Yesterday was the anniversary of St. George's Caye. This was the battle that lead to Belizean independence, so they celebrate it first and then 11 days later celebrate Independence Day. This allows a double celebration using only one round of street decorations.

I was here at my hotel on the balcony facing the main street when they hung the pennant flag streamers, zig zagging between buildings and when local artists penciled in a Belizean Anniversary Mural on the face of one building and spent three days painting it. This meant that for one Thursday night there was no outdoor movie (which is hosted by one of the mural artists). We wandered down and watched them painting the mural instead.

My time for this Belize segment is coming to a close. I need to go home to close up my house or rent it or sell it, get passports for my parents, tell my pup dogs I am still alive, help my cat to forgive me for being gone so long, buy US clothes that fit my lesser weight (a side effect of this peckish vegan diet) and pack one more suitcase of Things You Can't Get in Belize.

Then I plan to come back. I hope it will take me just a month at home. No snow for me this winter, no great ice skating rink of a driveway for my parents to fall and break hips, no compulsion to tuck into bed at 4 p.m. when darkness falls. I will spend this winter in the Tropics - Lord willing.

I revisited my "Cancers Ethereal and Tangible" post this morning. I thought I had something there that would inform my heart, which today is troubled.

We have something circular about us, in a good way. You go through something trying in life and you learn and you grow and you have this sense that you shoot forward in a straight beautiful flight toward who you were created to be, like a bird freed from entanglement and set loose. But though the bird appears to fly straight, if he were to fly endlessly, he would meet his starting point again. We live on a round planet where things that are straight are ever so slightly curved. And we don't learn lessons once. We learn them again and again. Not because we didn't learn the first time, but because we did and there's a greater depth to go on the same topic next time. I wonder how many times we circle our own personal globes...

I did not learn about Cancer of the Spirit to know it and be done. I learned about Cancer of the Spirit to slough off the first layer of callouses and embedded debris. On this topic, I think I will be learning til I see Jesus and He can pronounce me Cancer Free on arrival.

It still feels like going backwards to see the same terrain below me (as I shoot off as the bird in flight, if you've lost me in my metaphors).

I remember thinking geometry was it. The pinnacle of math. Then came advanced algebra. What? More math. Is there no end to math? No, Susan, there is no end to math. One could conceivably study math one's whole life and still learn more. It's good that I make the analogy to math, which is not my forte, because it makes the realization that there is more to be learned about Cancer of the Spirit seem less daunting. It's surely better than having to learn more math.

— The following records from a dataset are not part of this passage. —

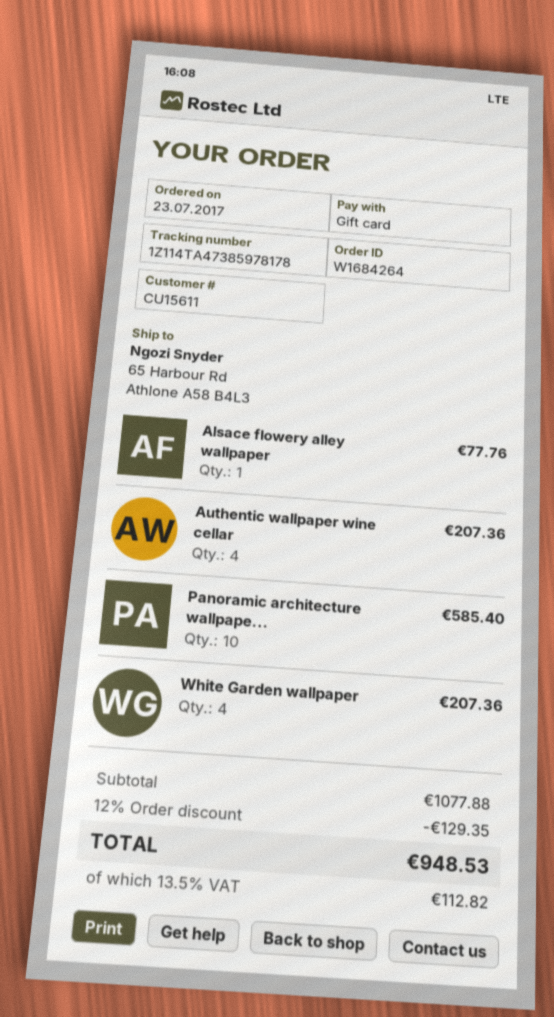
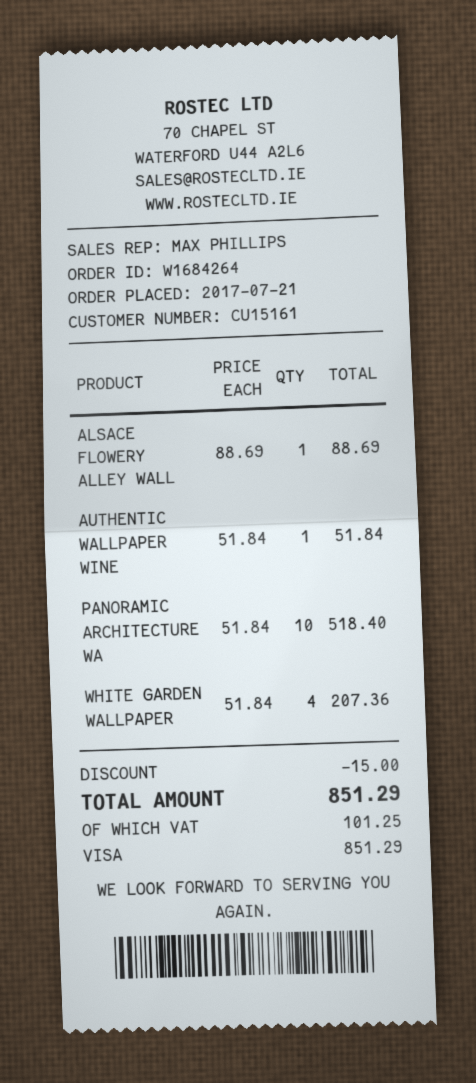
order date: 2017-07-23 -> 2017-07-21
customer number: CU15611 -> CU15161
payment method: gift card -> Visa
Alsace flowery alley wallpaper: 1 for 77.76 -> 1 for 88.69
Authentic wallpaper wine cellar: 4 for 207.36 -> 1 for 51.84
Panoramic architecture wallpape...: 10 for 585.40 -> 10 for 518.40
discount: 129.35 -> 15.00
tax: 112.82 -> 101.25
total: 948.53 -> 851.29

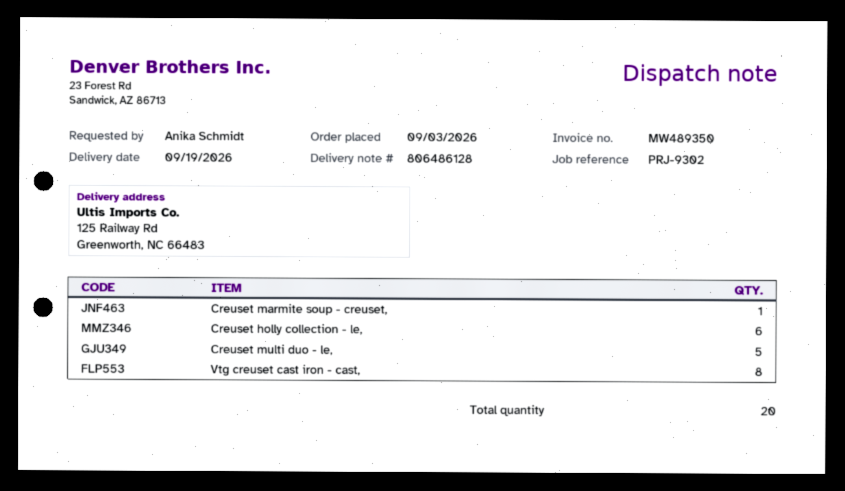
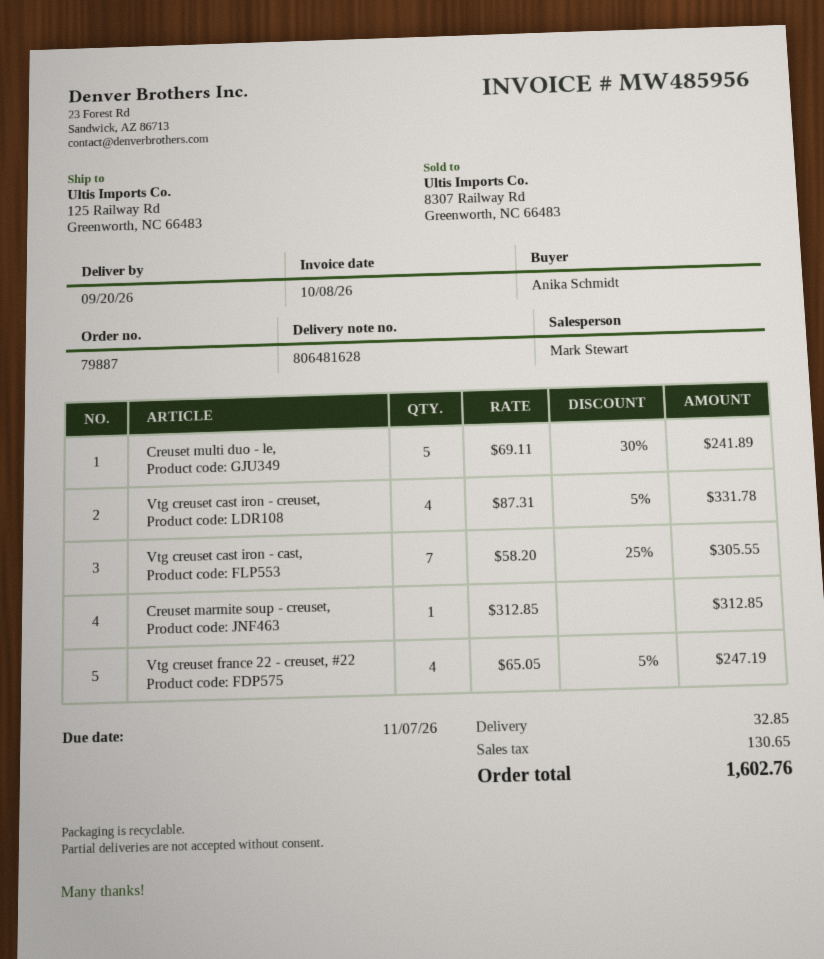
delivery note number: 806486128 -> 806481628
delivery date: 2026-09-19 -> 2026-09-20
invoice number: MW489350 -> MW485956
Creuset holly collection - le,: 6 -> none
Vtg creuset cast iron - cast,: 8 -> 7
Vtg creuset cast iron - creuset,: none -> 4
Vtg creuset france 22 - creuset, #22: none -> 4

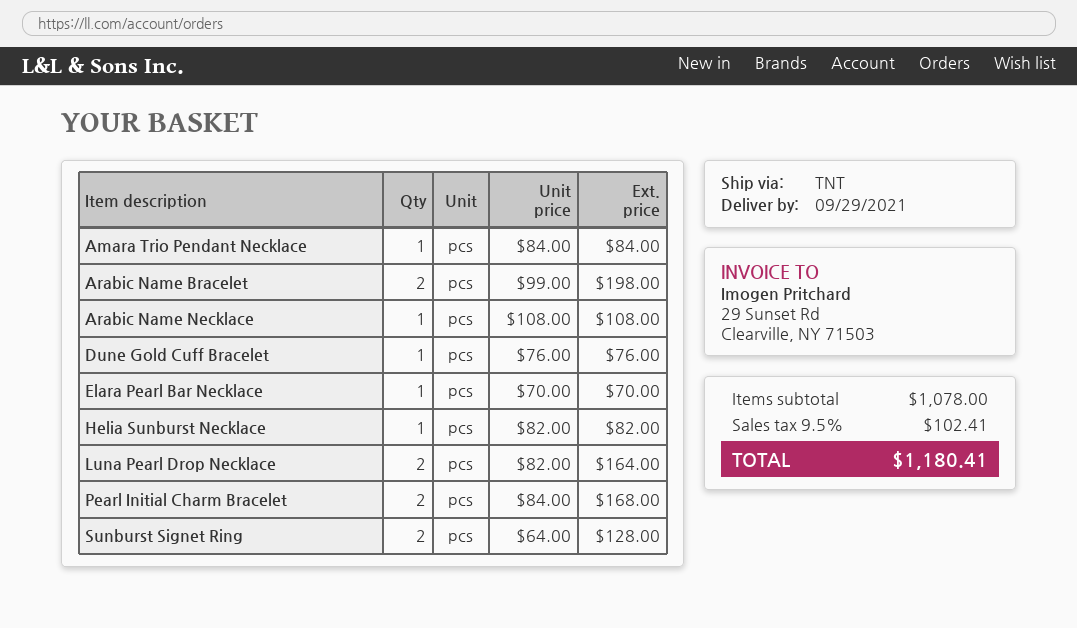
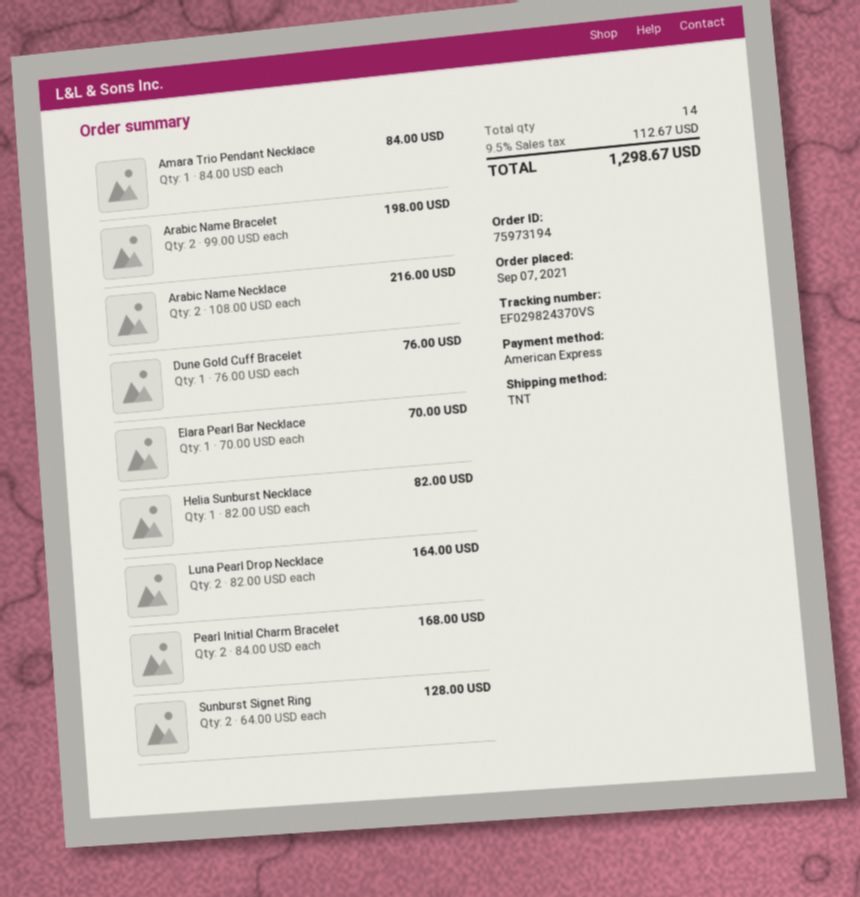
Arabic Name Necklace: 1 x 108.00 = 108.00 -> 2 x 108.00 = 216.00
tax: 9.5% = 102.41 -> 9.5% = 112.67
total: 1180.41 -> 1298.67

All of my 5:00 a.m. mornings with God (which are fewer now that I am not at the Keller's with the wake-up kitchen noises at 4:30 a.m.) anchored me. Now, six weeks later I wake up suddenly adrift. Did storms just flood where I am anchored and I should wait for the water to go down, or did someone pick up the anchor in the night and I've drifted off? This morning I am not sure. All I know is that life and its circumstances have taken a mighty twist, and I am pausing. The lessons are all on the same topics as before. Character issues, I'll say. But the landscape has changed. How do I apply what before was transformational to Now? I feel like someone has turned off the radar and I need to read the elements manually. Where is north? Where is the wind coming from? How fast are we moving? Is it friend or foe who just jumped on deck from another ship? Does our mission ever change midstream? Am I really in Belize to fight cancer, or are there other battles here that need to be fought, and what if they detract from fighting cancer by being, say, stressful?

Even when you drop everything and go to the tropics for two (plus) months with a singular purpose, you might find out you're there for something else. God uses all sorts of things to get us where He wants us to be, to accomplish in us what He really wants to accomplish. None of this is anything to Him - He didn't need me in Belize to deal with the physical cancer, but He knew it would be Pleasant for me to do it that way. He didn't need to allow Melanoma to afflict me in order to get me to look at Cancer of the Spirit either, but it certainly worked.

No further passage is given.